WHAT ARE these "Ideas" that she feels are strangely missing from the modern novel? We read hoping that she will give specifics. But she never does, nor does she even define what an "idea" is. She uses the term in any number of ways throughout the book. An idea is variously an unfinished thought, a theme, a motif, a model, a goal, an inclination, a theory. An idea seems to be anything that passes through the human brain, a feeling, a desire. If a protagonist is a representation of a particular character type he is "an idea."

It is disappointing to see an author write a book called Ideas and the Novel when the best she can manage to explain her theme is: "The nature of an idea, surely, is to be abstract i.e. the polar opposite of the concrete" or "a universal which we can ophosister according to our own taste and antiquarian knowledge."

Unable to define terms, McCarthy is unable to clarify her complaint about today's novel. Given that failure, her indictment rings empty. Nevertheless, she is sure the modern novel lacks serious purpose. Without evidence, she convicts a villain. Her book becomes a diatribe against Henry James who, she believes, singlehandedly created a new and inferior brand of fiction, "the pure novel." "When you think of James in the light of his predecessors," she writes, "you are suddenly conscious of what is not there: battles, riots, tempests, sunrises, the sewers of Paris, crime hunger, the plague, the scaffold, the clergy..." And most of all, she is convinced, ideas are gone. This is unconvincing in light of James' The Bostonians, a book packed with ideas.

BUT WITH THIS attack, we can begin to guess what McCarthy pines for. She wants a novel that addresses moral issues, that takes a political position, that is didactic and "serious." Are such novels extinct as McCarthy implies? Moral novels that take ideas seriously are, to the contrary, very strong, in Nadine Gordimer's Burger's Daughter, for example. Political novels still concern contemporary writers, especially feminists such as in Mary Gordon's Final Payments. McCarthy's arguments are not only vague but inaccurate.

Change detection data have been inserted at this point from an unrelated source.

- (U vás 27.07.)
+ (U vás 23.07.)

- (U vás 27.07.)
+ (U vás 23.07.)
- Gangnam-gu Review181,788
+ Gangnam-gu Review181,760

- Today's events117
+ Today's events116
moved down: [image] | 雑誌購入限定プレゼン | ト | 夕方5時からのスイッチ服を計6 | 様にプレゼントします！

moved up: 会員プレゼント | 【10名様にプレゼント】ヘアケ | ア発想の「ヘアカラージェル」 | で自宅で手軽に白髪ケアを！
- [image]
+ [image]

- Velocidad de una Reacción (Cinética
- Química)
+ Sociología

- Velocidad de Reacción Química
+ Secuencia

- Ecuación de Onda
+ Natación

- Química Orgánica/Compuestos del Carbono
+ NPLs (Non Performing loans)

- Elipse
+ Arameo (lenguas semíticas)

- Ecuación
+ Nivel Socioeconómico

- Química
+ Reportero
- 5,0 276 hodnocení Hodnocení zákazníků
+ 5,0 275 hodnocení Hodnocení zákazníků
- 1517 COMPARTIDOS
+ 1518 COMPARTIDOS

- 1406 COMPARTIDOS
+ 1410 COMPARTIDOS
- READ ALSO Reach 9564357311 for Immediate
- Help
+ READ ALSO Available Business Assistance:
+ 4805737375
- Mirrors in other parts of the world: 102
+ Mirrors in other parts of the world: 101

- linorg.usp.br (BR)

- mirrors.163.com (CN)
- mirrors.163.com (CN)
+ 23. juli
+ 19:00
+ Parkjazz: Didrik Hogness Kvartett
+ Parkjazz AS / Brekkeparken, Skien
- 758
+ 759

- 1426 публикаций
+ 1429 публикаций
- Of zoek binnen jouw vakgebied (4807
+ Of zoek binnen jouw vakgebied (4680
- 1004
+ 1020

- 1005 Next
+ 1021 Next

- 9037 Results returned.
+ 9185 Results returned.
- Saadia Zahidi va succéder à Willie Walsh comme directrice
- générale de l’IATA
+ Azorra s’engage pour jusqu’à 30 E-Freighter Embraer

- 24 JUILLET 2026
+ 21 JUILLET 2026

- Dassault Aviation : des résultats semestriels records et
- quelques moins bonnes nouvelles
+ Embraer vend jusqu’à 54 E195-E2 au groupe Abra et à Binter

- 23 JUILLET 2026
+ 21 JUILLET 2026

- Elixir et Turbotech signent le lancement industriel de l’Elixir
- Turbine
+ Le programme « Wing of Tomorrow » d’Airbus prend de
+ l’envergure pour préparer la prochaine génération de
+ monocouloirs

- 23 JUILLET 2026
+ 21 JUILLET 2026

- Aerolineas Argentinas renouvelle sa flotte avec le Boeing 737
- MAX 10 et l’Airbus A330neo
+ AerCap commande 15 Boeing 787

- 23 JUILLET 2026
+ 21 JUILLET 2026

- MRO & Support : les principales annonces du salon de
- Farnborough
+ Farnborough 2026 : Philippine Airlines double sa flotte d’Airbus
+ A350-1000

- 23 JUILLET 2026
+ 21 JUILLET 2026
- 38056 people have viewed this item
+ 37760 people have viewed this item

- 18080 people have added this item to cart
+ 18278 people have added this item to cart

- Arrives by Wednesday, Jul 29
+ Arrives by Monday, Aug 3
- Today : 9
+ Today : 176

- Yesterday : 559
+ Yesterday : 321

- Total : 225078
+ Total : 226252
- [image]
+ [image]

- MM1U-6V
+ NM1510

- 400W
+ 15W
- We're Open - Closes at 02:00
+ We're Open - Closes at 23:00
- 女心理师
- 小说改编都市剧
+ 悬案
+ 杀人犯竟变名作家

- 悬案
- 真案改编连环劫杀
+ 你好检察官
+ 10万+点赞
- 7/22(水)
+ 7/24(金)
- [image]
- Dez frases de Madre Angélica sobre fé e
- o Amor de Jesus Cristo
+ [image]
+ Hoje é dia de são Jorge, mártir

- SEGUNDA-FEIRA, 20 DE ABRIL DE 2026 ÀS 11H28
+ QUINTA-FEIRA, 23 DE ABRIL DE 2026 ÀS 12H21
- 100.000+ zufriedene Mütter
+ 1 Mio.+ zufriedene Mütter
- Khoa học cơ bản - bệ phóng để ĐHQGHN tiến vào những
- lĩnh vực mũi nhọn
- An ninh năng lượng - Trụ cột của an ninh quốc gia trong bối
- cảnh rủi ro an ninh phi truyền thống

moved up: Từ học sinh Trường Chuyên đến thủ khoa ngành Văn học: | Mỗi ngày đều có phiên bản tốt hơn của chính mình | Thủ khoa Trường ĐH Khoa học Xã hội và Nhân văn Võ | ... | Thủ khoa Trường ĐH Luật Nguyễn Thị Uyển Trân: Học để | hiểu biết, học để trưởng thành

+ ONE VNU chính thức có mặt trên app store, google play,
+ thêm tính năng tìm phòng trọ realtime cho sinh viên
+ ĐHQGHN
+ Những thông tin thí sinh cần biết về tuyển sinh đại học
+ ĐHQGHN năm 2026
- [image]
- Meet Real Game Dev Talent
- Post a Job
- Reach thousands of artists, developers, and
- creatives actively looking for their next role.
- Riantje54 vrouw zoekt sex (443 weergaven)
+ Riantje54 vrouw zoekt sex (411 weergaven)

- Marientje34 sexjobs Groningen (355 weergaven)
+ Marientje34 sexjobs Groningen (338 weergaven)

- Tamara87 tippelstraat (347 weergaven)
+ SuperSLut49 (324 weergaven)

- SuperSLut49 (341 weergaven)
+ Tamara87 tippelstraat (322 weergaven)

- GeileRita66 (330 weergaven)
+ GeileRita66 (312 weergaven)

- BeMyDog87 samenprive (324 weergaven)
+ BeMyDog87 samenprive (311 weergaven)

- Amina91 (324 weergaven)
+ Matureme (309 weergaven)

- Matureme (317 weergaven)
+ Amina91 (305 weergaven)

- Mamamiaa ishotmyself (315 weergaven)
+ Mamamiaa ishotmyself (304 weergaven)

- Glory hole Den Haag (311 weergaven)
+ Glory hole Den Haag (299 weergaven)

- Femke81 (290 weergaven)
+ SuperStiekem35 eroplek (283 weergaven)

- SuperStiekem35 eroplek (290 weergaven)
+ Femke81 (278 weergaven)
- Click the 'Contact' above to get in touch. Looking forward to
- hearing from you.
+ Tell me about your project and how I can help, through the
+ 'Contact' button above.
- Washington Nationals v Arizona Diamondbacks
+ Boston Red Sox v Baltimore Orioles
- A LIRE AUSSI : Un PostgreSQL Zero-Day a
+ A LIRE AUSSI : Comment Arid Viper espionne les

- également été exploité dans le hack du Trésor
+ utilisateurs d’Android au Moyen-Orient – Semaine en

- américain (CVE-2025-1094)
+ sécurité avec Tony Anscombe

Her interest in fiction overflows into the valid but unoriginal point that the film has taken the novel's place at the center of our culture. This returns her to her theme: "the moving picture...cannot be an idea spreader...A film cannot have a spokesman or chorus character to point the moral." Regardless of the film's "victory" over the novel, this contention would be difficult to maintain; film history, from Triumph of the Will to Norma Rac, proves her wrong.

McCarthy's indictment has given critics the confidence to claim that fiction has become a moral basket case. With persiflage and pronouncement, but without sound argument or distinction, McCarthy has written an uninteresting and inaccurate book, and has embellished a trend that does not deserve to be followed.